On Fri, Sep 17, 2021 at 2:15 PM jensen...@gmail.com <jensen...@gmail.com> wrote:

Hello,

I am working using LMFIT in conjunction with an external package.
The external package calculates the needed values using a dictionary.

As a simple example of why this may be necessary: consider an n degree polynomial which can be created by the other package. It calculates the value of the polynomial based on the dictionary you pass. So you can pass a dictionary of keys/values with only certain degrees of the polynomial you wish to calculate.

I see that LMFIT can't take a dictionary as a parameter.

Right.  A Parameter maps to a fitting variable, which is a double-precision floating-point (float64)  scalar value.  A Parameter must have a value that can be obviously mapped to a float64 scalar.  Integers are OK, strings and complex values are not, and certainly not any container object (list, tuple, dict, ndarray, set, and so on).  This is not going to change.  Parameter values are float64 scalars.  

So what can I do to get around this?

Well, a lmfit Parameters object is an (ordered, but that is now redundant) dictionary of Parameter objects, keyed by name.
So, use that.  It already really is a dictionary.

I need it to be able to take this arbitrary sized dictionary

Well, ...   Maybe not really arbitrary.  Up to 100 or so, sure. 

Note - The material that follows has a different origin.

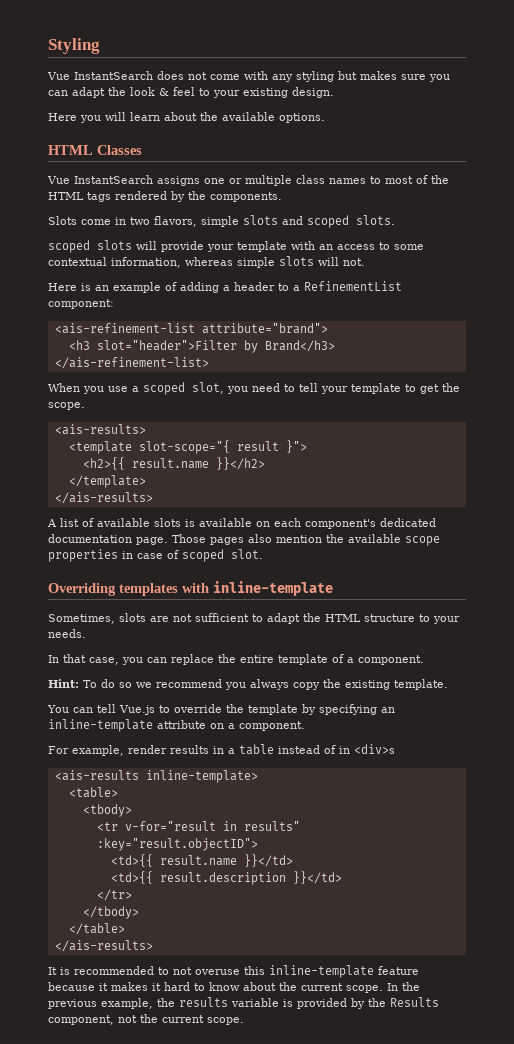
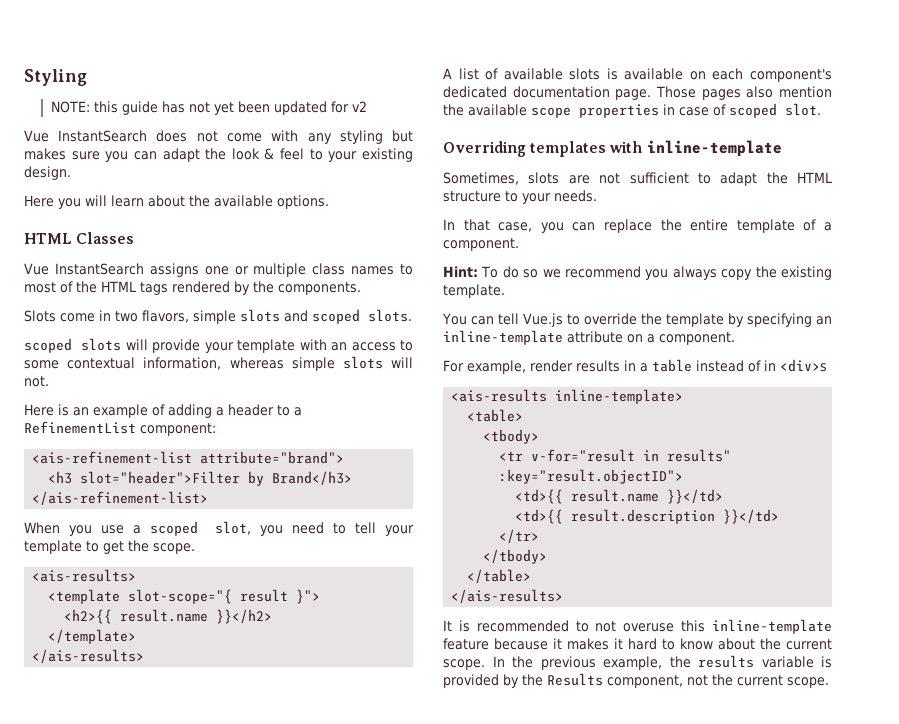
(100, 46) none -> [50,101,367,115] // NOTE: this guide has not yet been updated for v2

so that the calling function inside of my model can calculate the needed values.

A lmfit Model takes a model function provided by the user and constructs a curve-fitting minimization for that model function.  It creates named Parameter objects based on the names of the function arguments of the model function.  Model will also identify independent variables that are not variables in the fit but are expected to be passed in to help the calculation of the curve-fitting Model.   Typically (but not always), there is one of these, and by default (but can be changed) the first function argument will be expected to be "the independent variable".  Typically (so, again, not always) the independent variable will be an array of the same length as the data to be modeled.  

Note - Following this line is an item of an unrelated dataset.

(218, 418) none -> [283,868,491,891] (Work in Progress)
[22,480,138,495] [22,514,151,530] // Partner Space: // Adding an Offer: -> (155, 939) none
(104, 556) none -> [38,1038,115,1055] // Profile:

Arguments for the model function that have default values that are not numeric (None, bool, string, etc) are also not turned into variable Parameters. 
Other function arguments to the model function are interpreted as variables and will be made into Parameter objects (so, float64 scalar values). 
Variable Parameters must be names, so using `*args` or `**kws` in the Model function do not get mapped to Parameters.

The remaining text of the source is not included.